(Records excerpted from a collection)
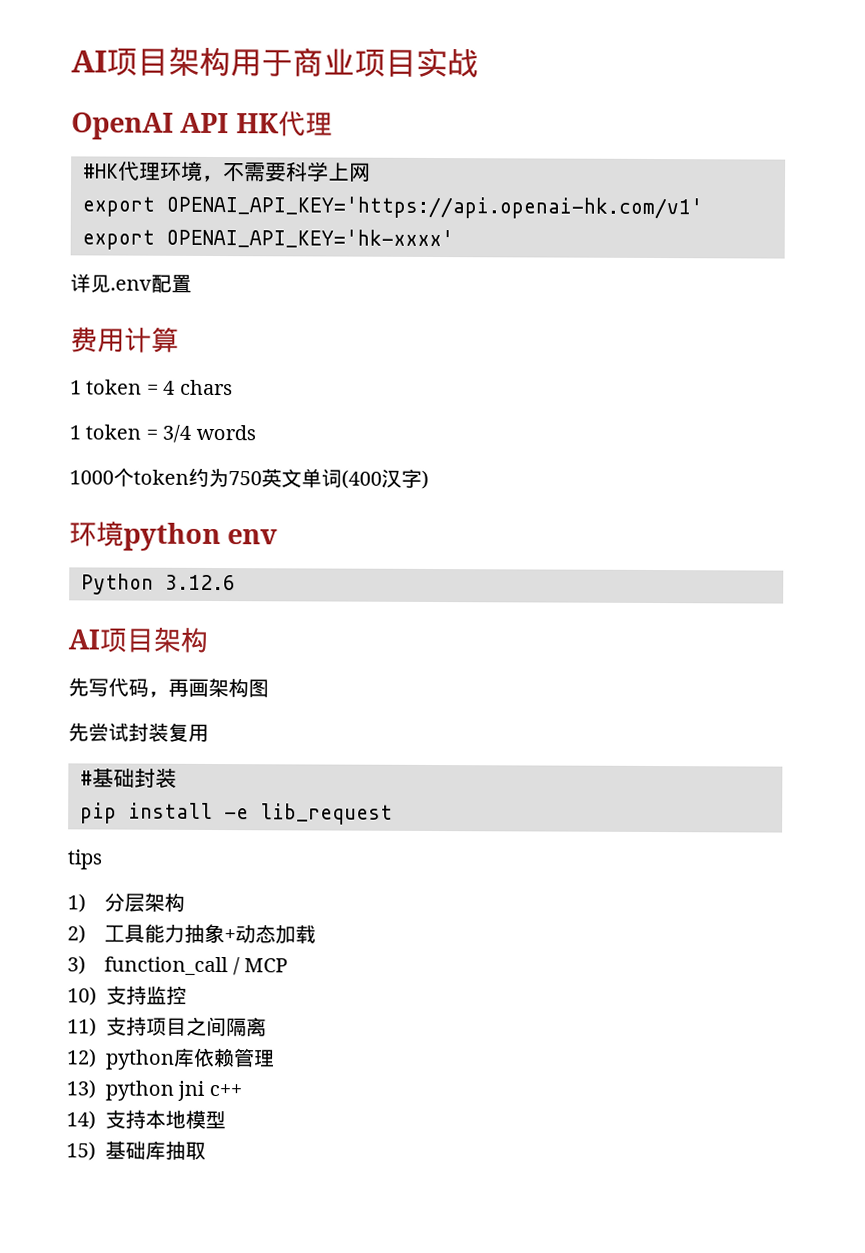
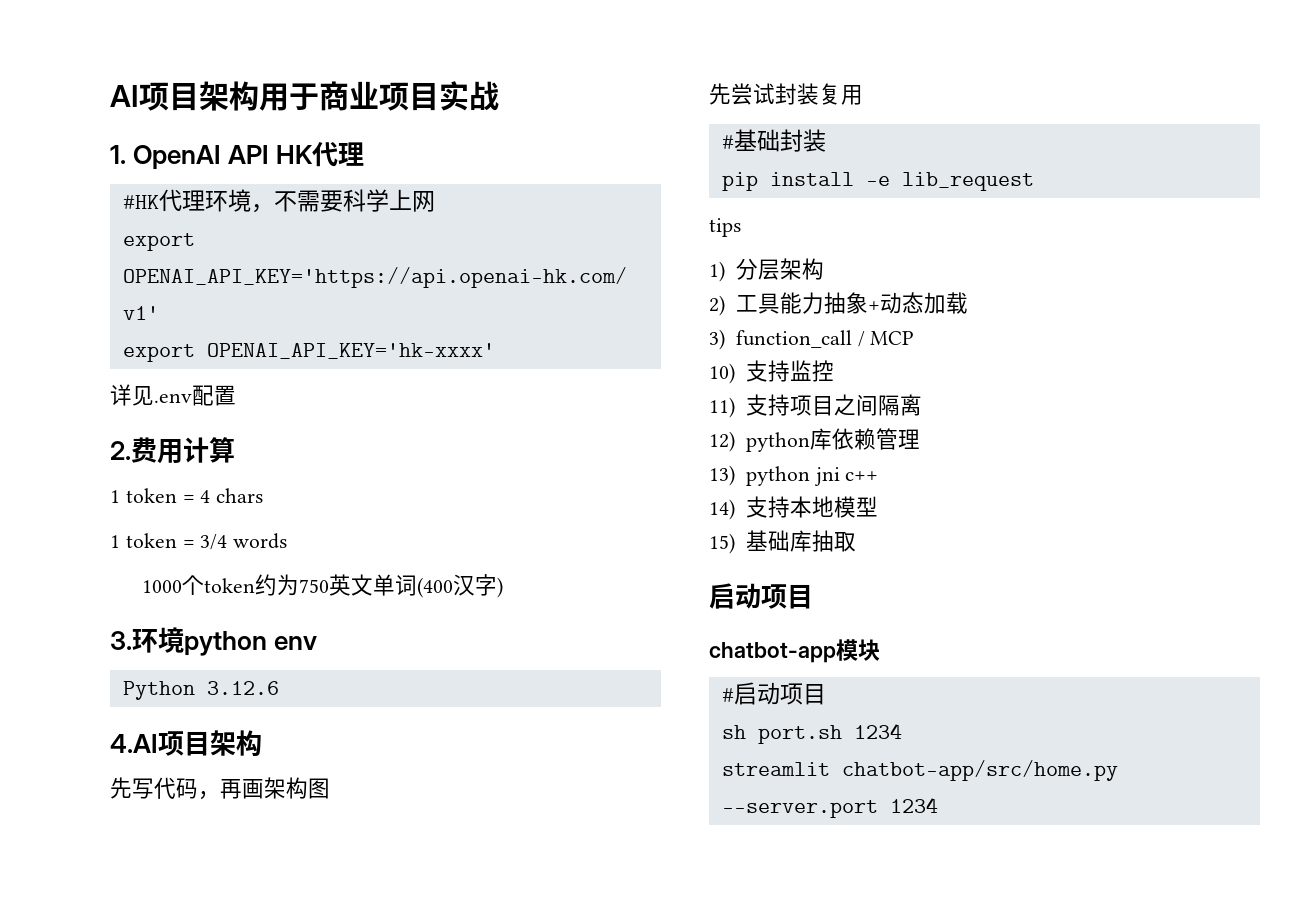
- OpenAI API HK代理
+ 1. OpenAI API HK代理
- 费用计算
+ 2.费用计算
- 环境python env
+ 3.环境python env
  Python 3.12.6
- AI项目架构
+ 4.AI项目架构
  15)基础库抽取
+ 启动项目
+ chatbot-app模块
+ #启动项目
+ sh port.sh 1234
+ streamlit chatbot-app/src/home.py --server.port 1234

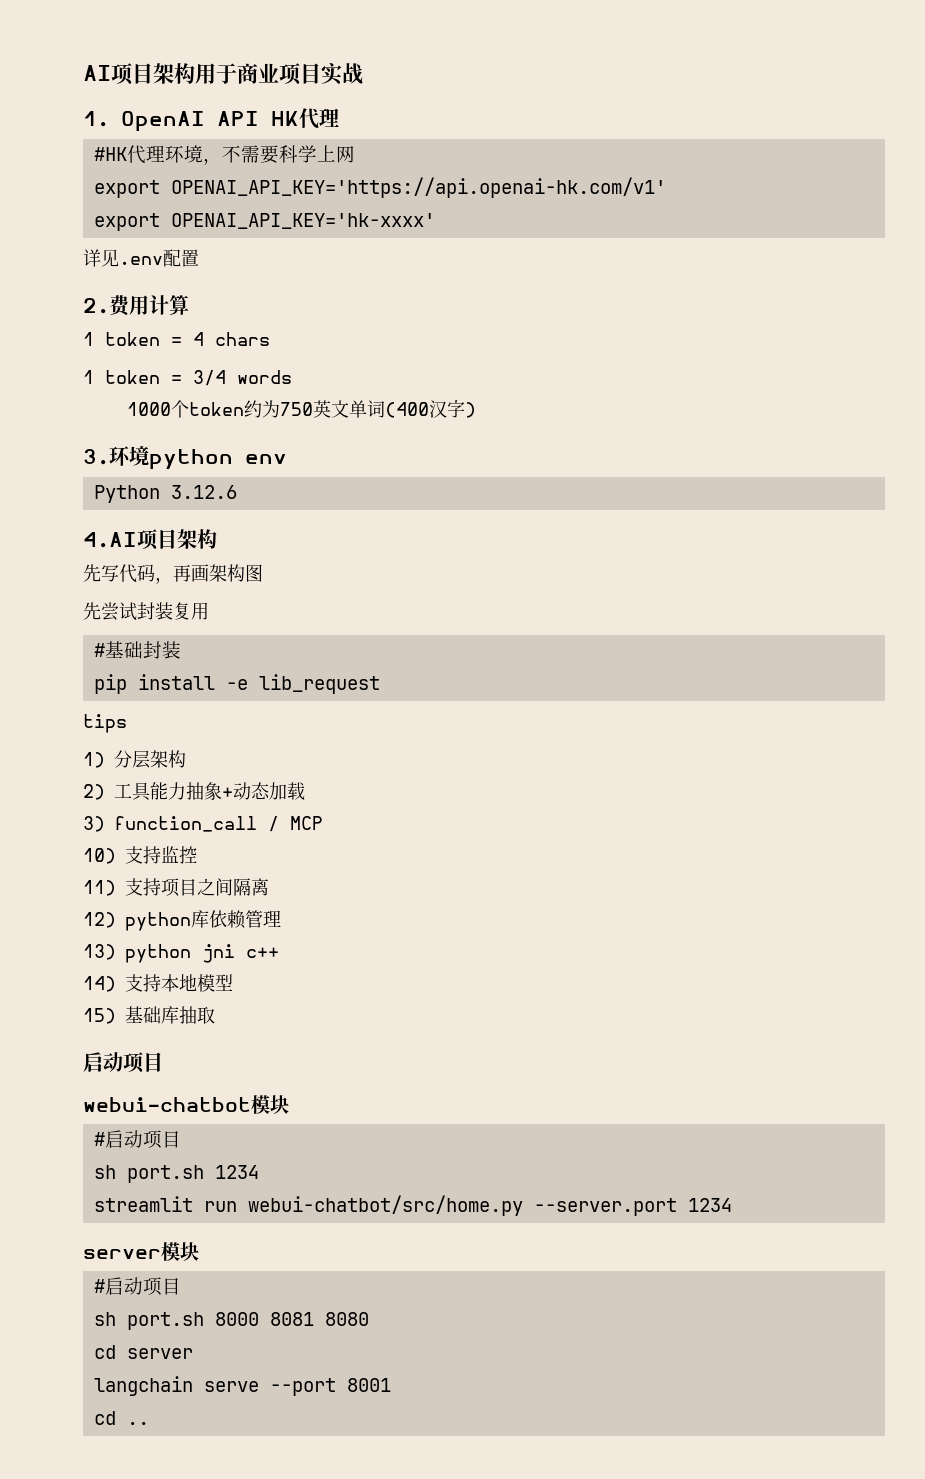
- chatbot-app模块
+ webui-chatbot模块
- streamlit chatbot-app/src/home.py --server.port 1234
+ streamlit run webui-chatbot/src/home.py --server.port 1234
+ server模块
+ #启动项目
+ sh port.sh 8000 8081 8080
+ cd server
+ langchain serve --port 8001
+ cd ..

==

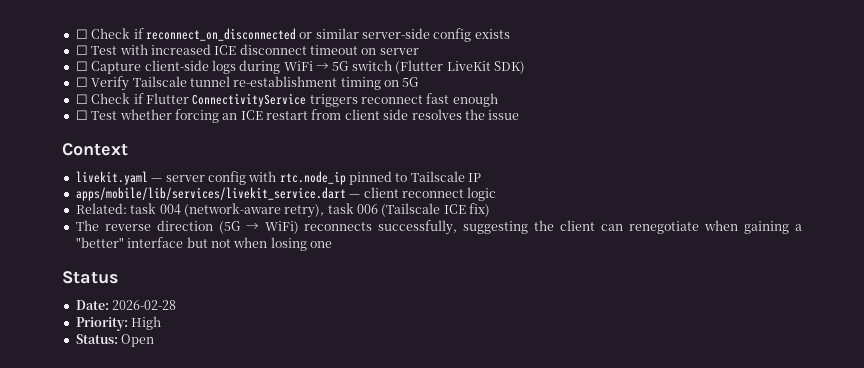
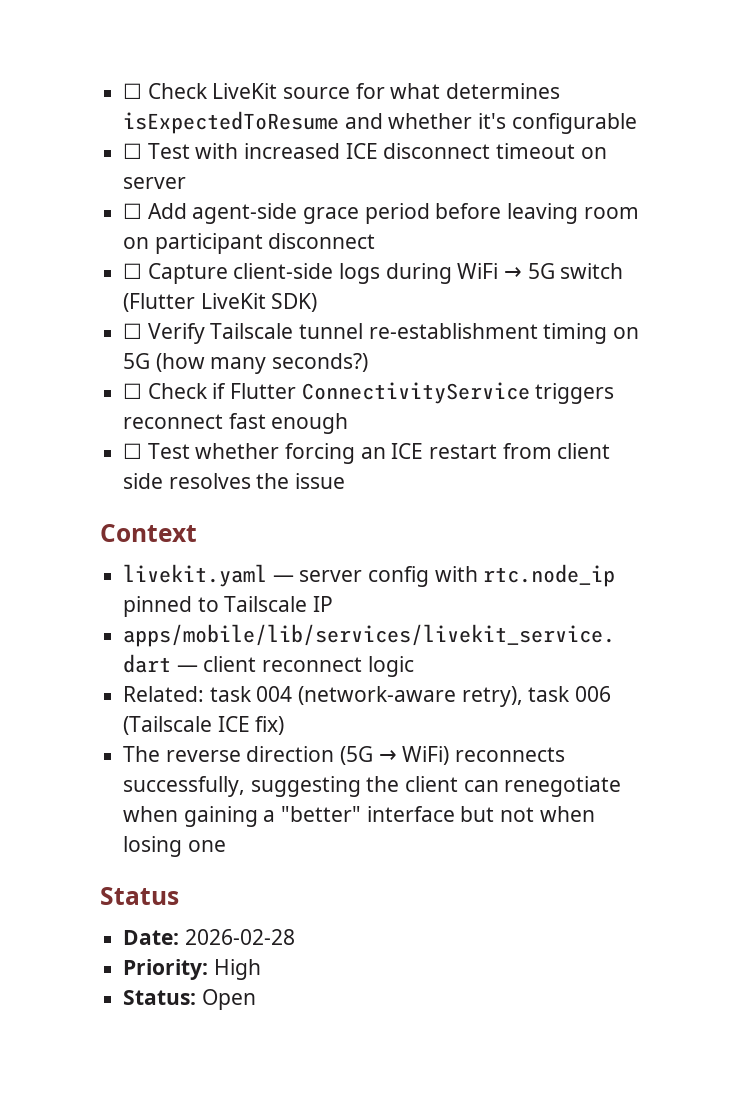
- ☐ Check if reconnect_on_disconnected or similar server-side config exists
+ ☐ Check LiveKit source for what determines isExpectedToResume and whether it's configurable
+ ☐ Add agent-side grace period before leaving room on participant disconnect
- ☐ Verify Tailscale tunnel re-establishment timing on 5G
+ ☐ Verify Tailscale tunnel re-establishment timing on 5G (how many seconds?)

* * *

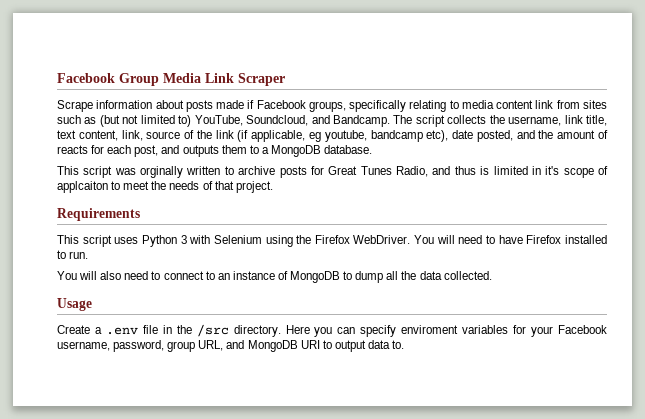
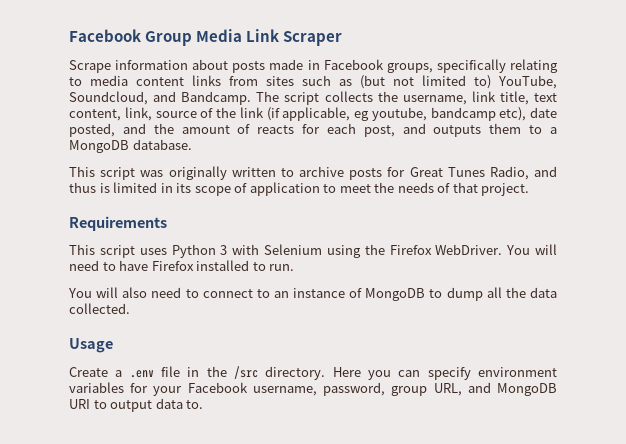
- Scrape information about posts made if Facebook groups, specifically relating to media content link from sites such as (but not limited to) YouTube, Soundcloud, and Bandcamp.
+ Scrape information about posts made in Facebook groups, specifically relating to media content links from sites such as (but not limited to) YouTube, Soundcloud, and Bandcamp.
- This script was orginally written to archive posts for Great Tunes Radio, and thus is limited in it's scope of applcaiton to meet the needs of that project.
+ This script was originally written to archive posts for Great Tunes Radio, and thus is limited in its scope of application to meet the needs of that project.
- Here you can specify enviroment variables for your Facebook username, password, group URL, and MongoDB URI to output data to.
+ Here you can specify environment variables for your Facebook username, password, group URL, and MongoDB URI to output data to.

__Exercise__.
From the line that has "application to meet the needs of that project." through the line that has "- Here you can", copy every line exactly as it appears above, and leave out all others.

__Output below__.
+ This script was originally written to archive posts for Great Tunes Radio, and thus is limited in its scope of application to meet the needs of that project.
- Here you can specify enviroment variables for your Facebook username, password, group URL, and MongoDB URI to output data to.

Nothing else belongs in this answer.